━━━━━ Source data ━━━━━

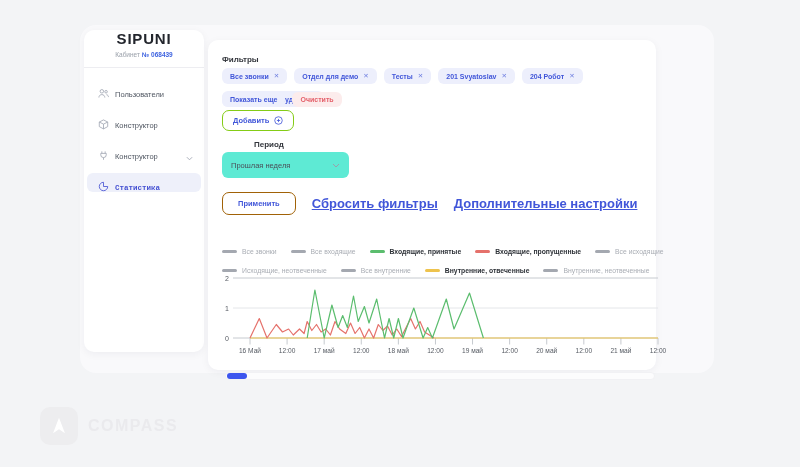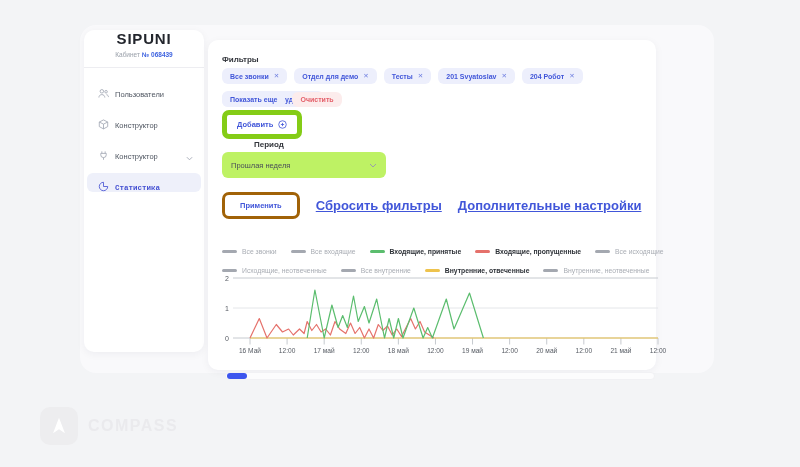"Добавить" .add-btn { border: 5px solid #84cc16 -> 1px solid #84cc16 }
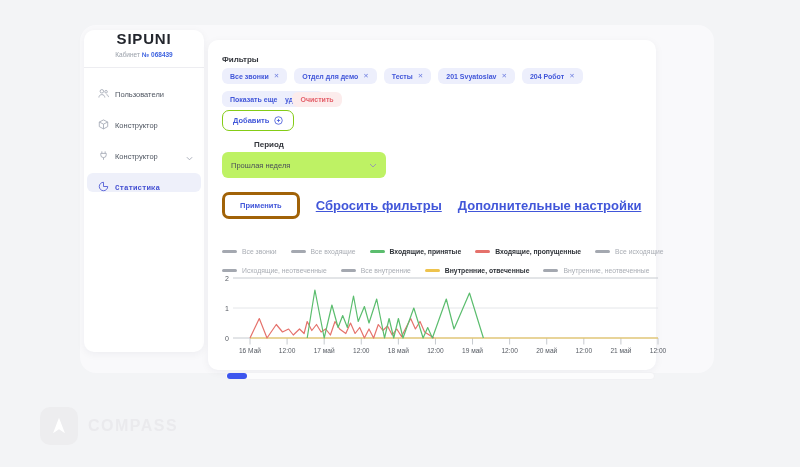"Прошлая неделя" .dropdown { background: #bef264 -> #5eead4; width: 164px -> 127px }
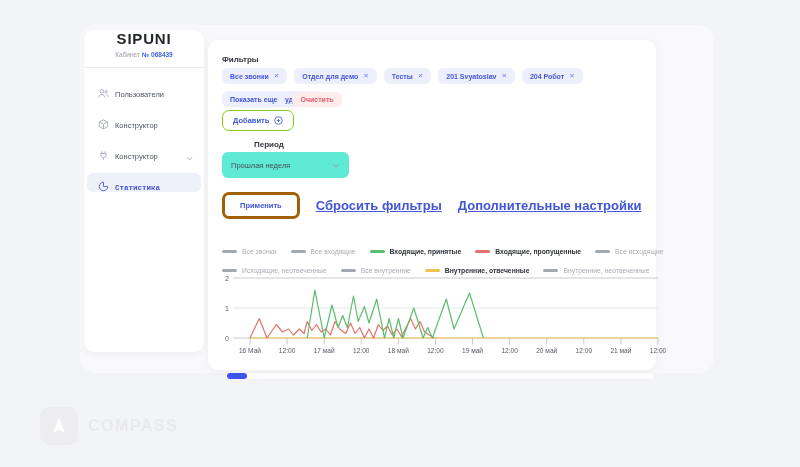"Применить" .apply-btn { border: 3px solid #a16207 -> 1px solid #a16207 }
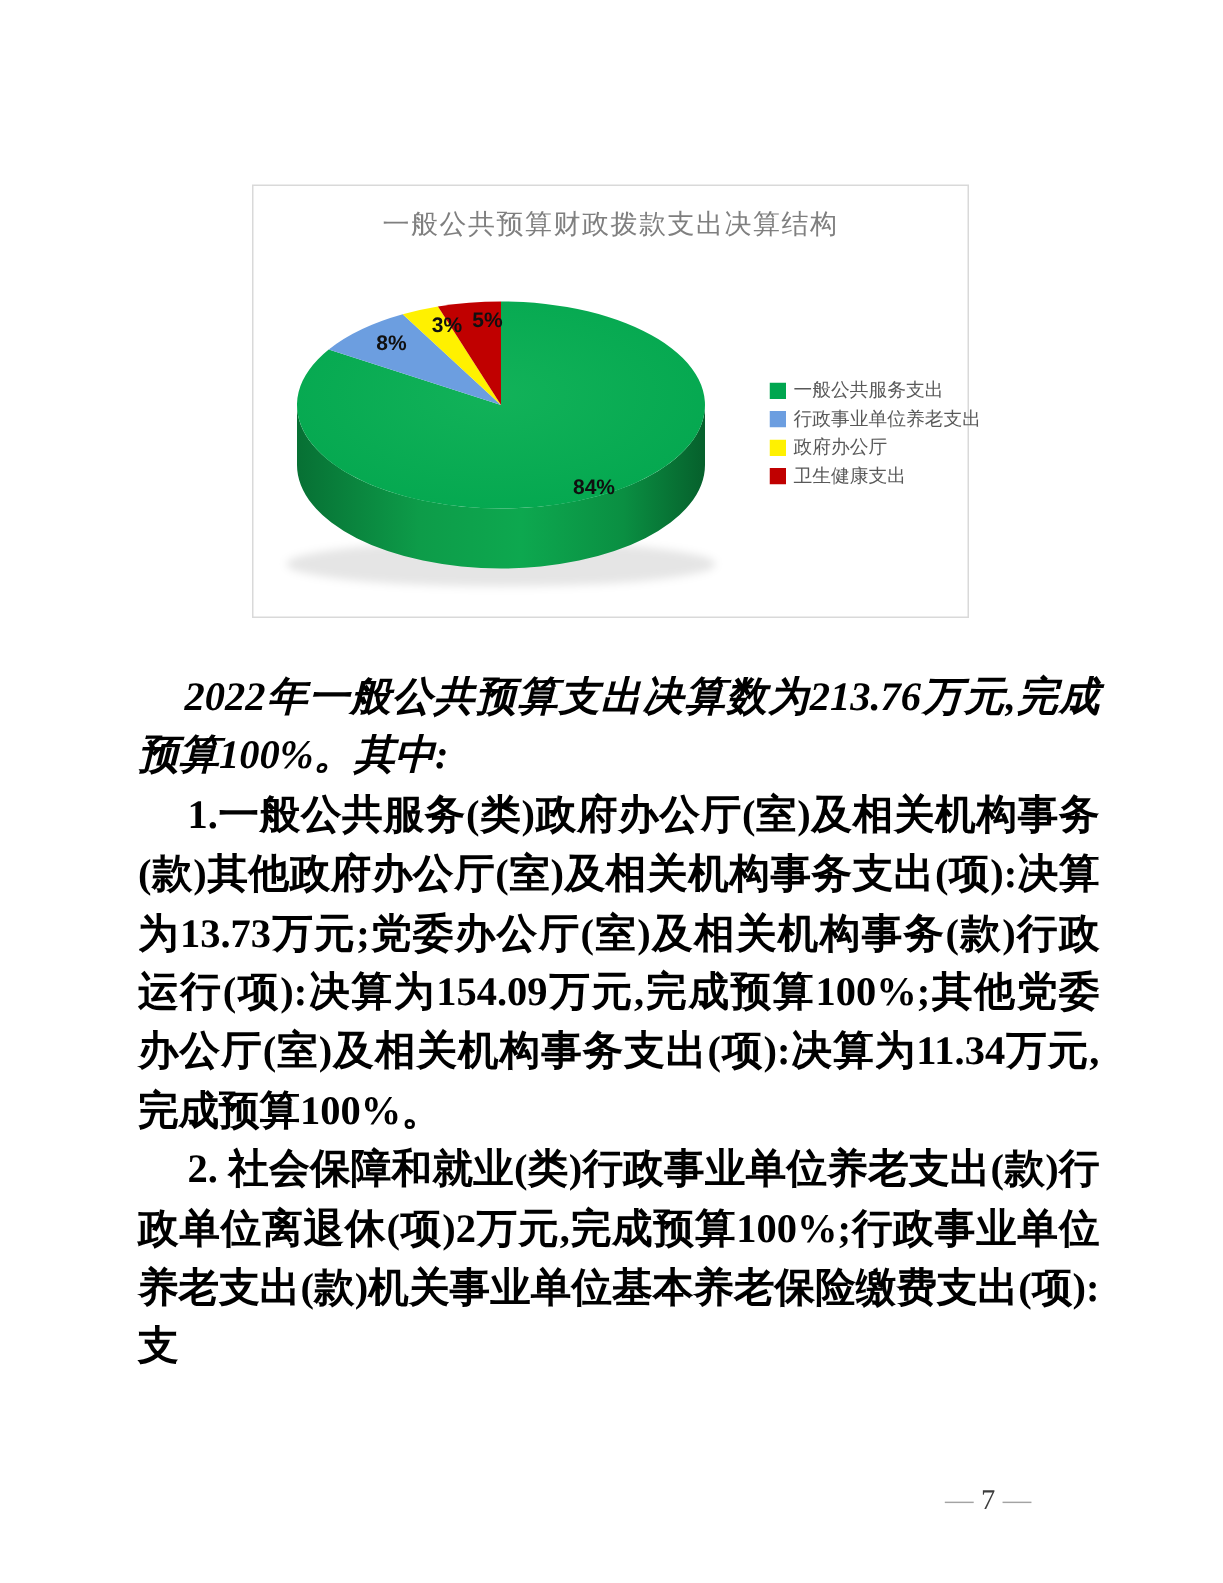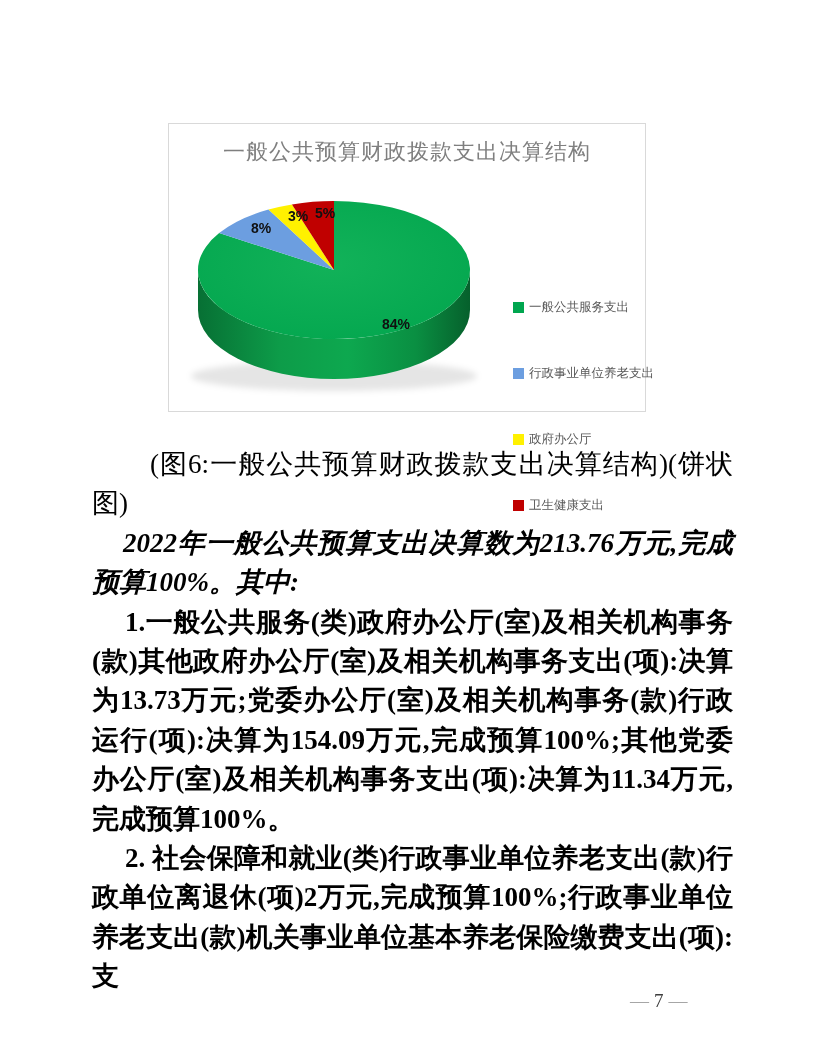"一般公共预算财政拨款支出决算结构" .chart-title { font-size: 22px -> 18px }
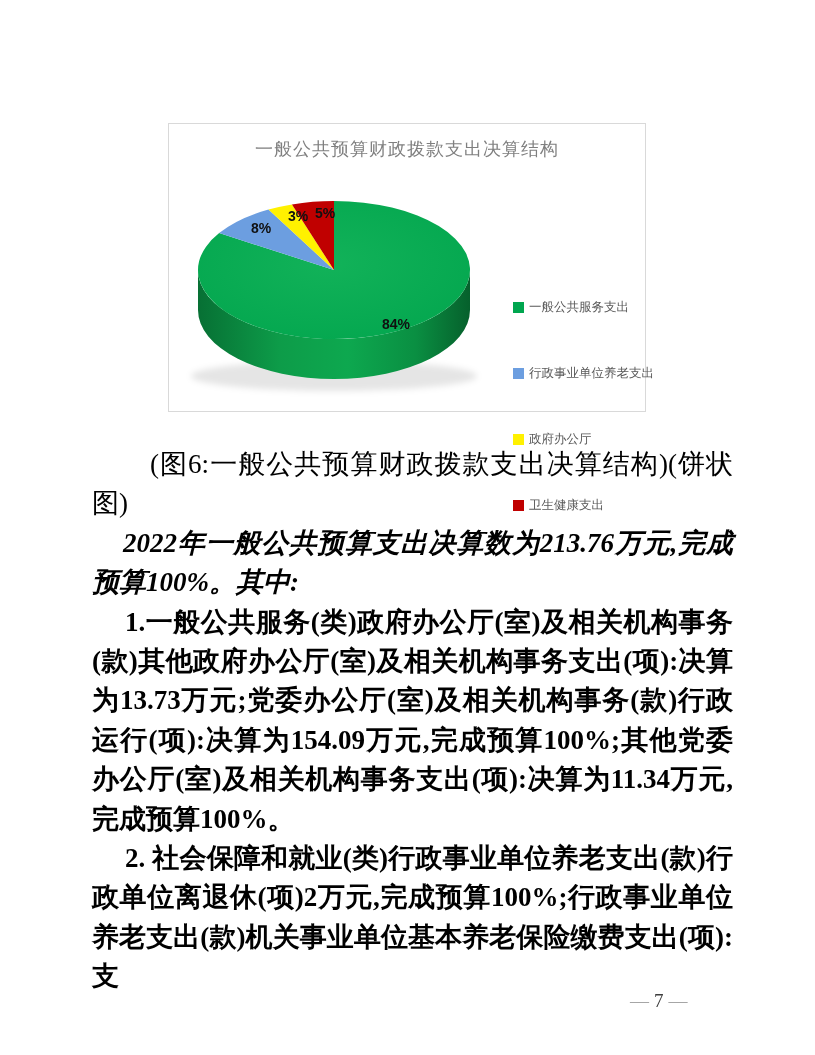"一般公共服务支出" .legend-row { margin-top: 47px -> none }
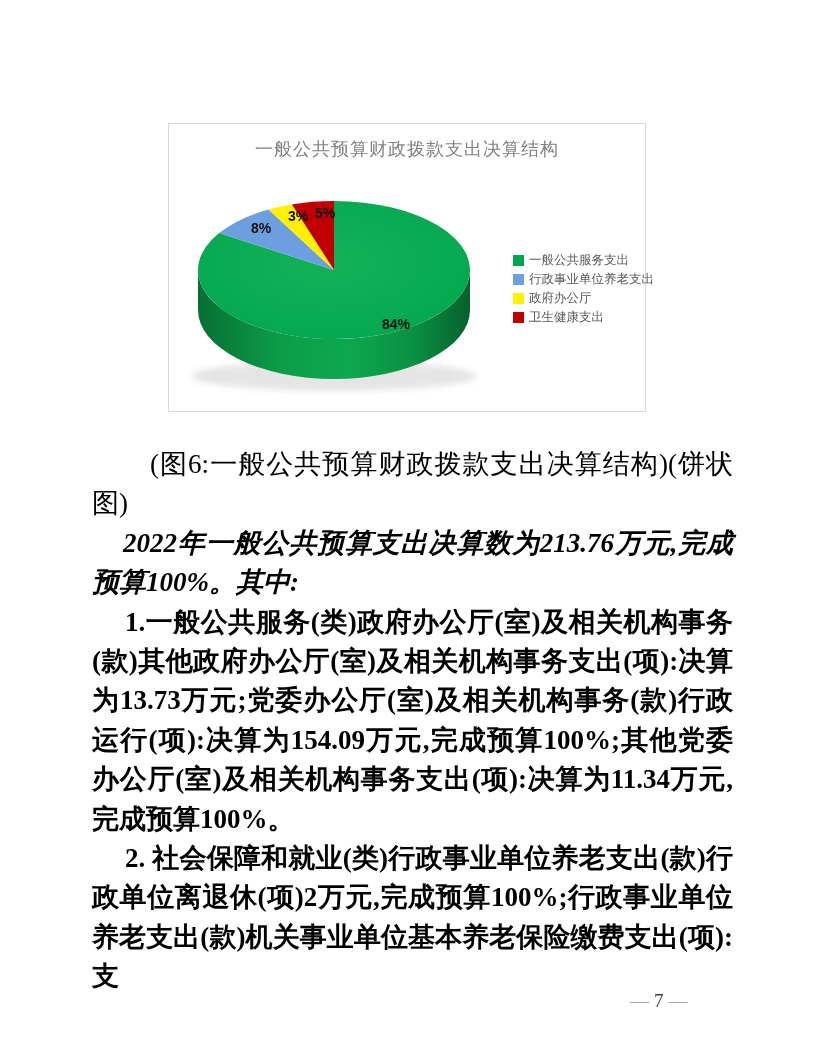"(图6:一般公共预算财政拨款支出决算结构)(饼状图)" p.caption { html: <p>(图6:一般公共预算财政拨款支出决算结构)(饼状图)</p> -> none }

━━━━━

What you need to do
Give the lines again word for word, from the start of the records to the line holding "margin-top: 47px ->", both included, and leave out any picture.

Your response
"Добавить" .add-btn { border: 5px solid #84cc16 -> 1px solid #84cc16 }
"Прошлая неделя" .dropdown { background: #bef264 -> #5eead4; width: 164px -> 127px }
"Применить" .apply-btn { border: 3px solid #a16207 -> 1px solid #a16207 }
"一般公共预算财政拨款支出决算结构" .chart-title { font-size: 22px -> 18px }
"一般公共服务支出" .legend-row { margin-top: 47px -> none }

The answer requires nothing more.